[Change detection outputs]
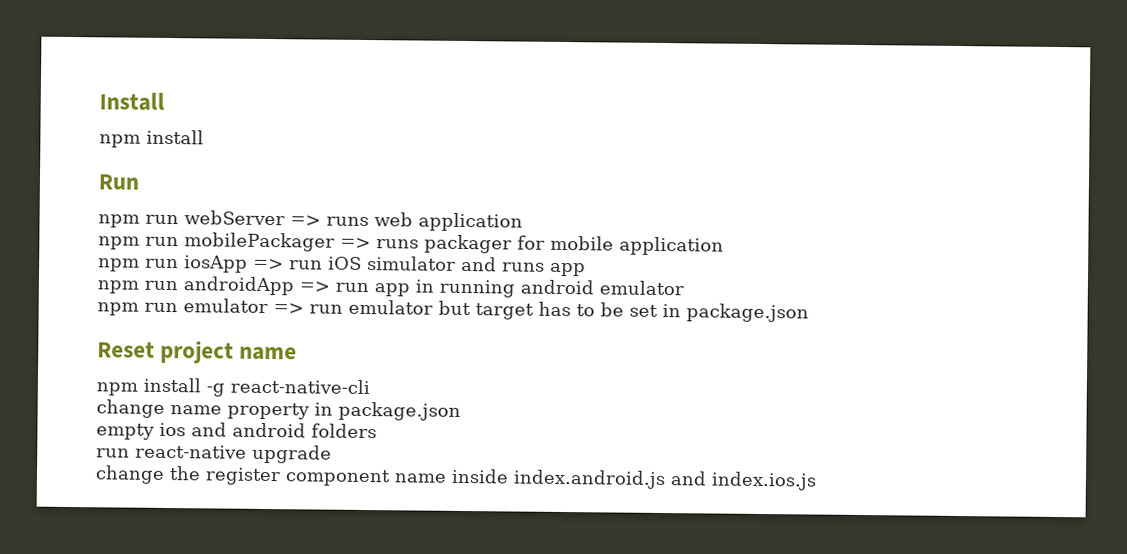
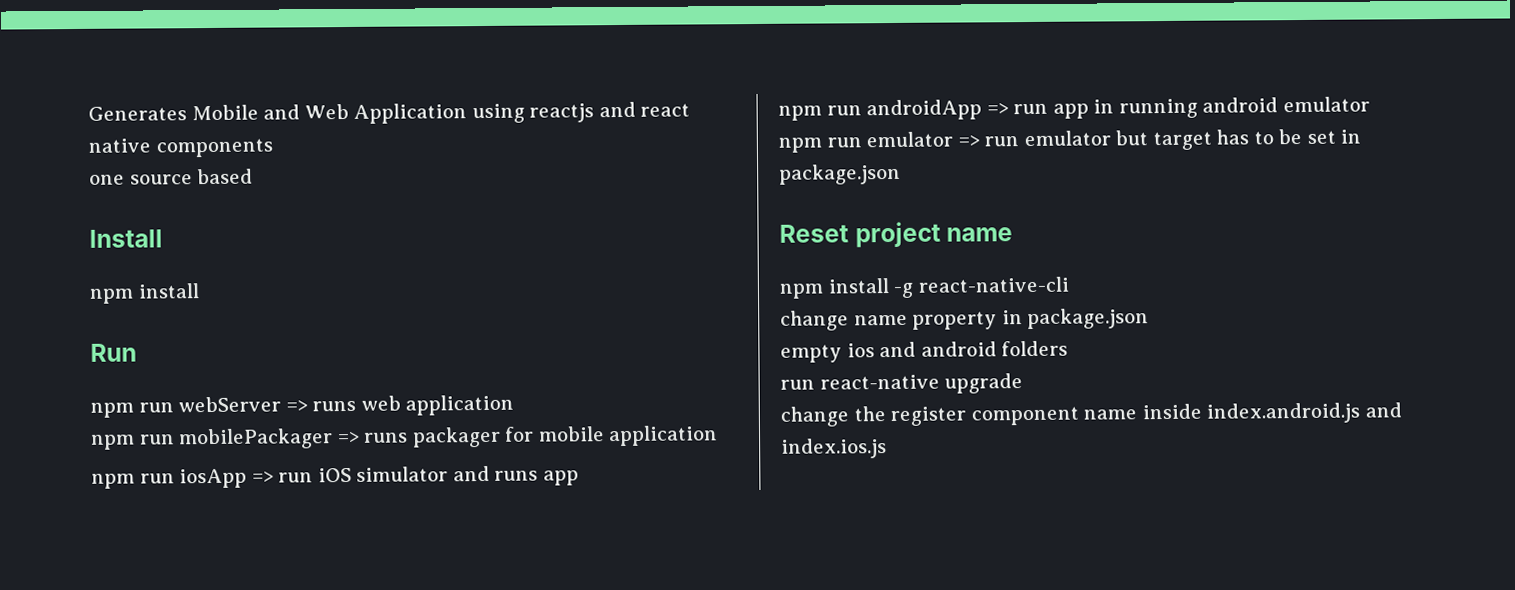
+ Generates Mobile and Web Application using reactjs and react native components
+ one source based

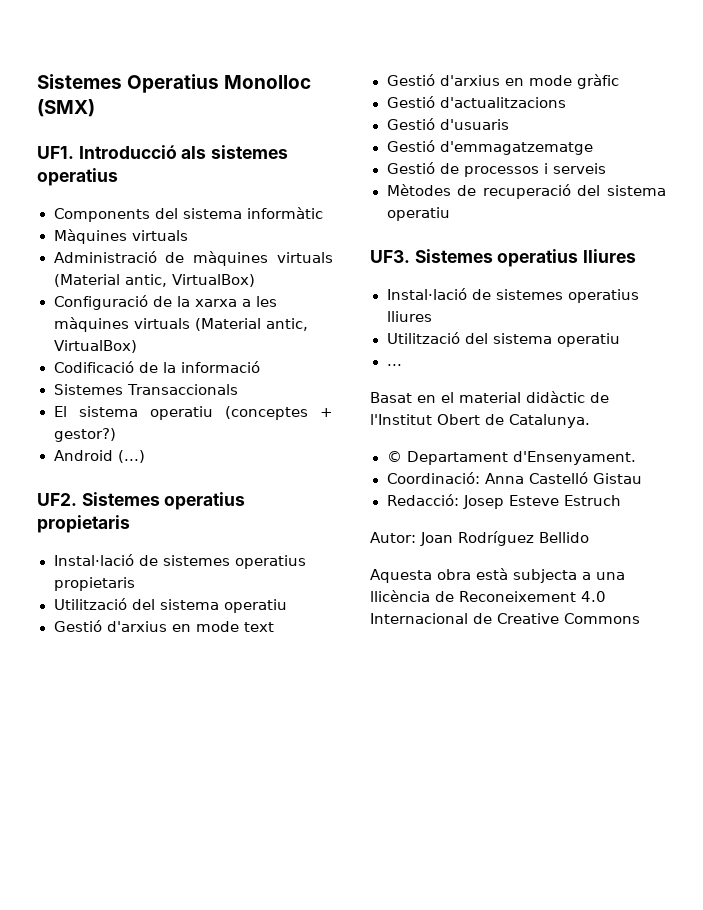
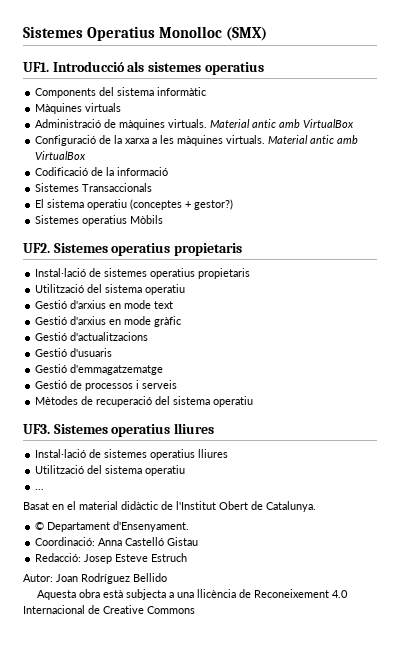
- Administració de màquines virtuals (Material antic, VirtualBox)
+ Administració de màquines virtuals. Material antic amb VirtualBox
- Configuració de la xarxa a les màquines virtuals (Material antic, VirtualBox)
+ Configuració de la xarxa a les màquines virtuals. Material antic amb VirtualBox
- Android (...)
+ Sistemes operatius Mòbils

To do
Leave out the pictures and give the rest of the records again exactly.

Problem solution
+ Generates Mobile and Web Application using reactjs and react native components
+ one source based

- Administració de màquines virtuals (Material antic, VirtualBox)
+ Administració de màquines virtuals. Material antic amb VirtualBox
- Configuració de la xarxa a les màquines virtuals (Material antic, VirtualBox)
+ Configuració de la xarxa a les màquines virtuals. Material antic amb VirtualBox
- Android (...)
+ Sistemes operatius Mòbils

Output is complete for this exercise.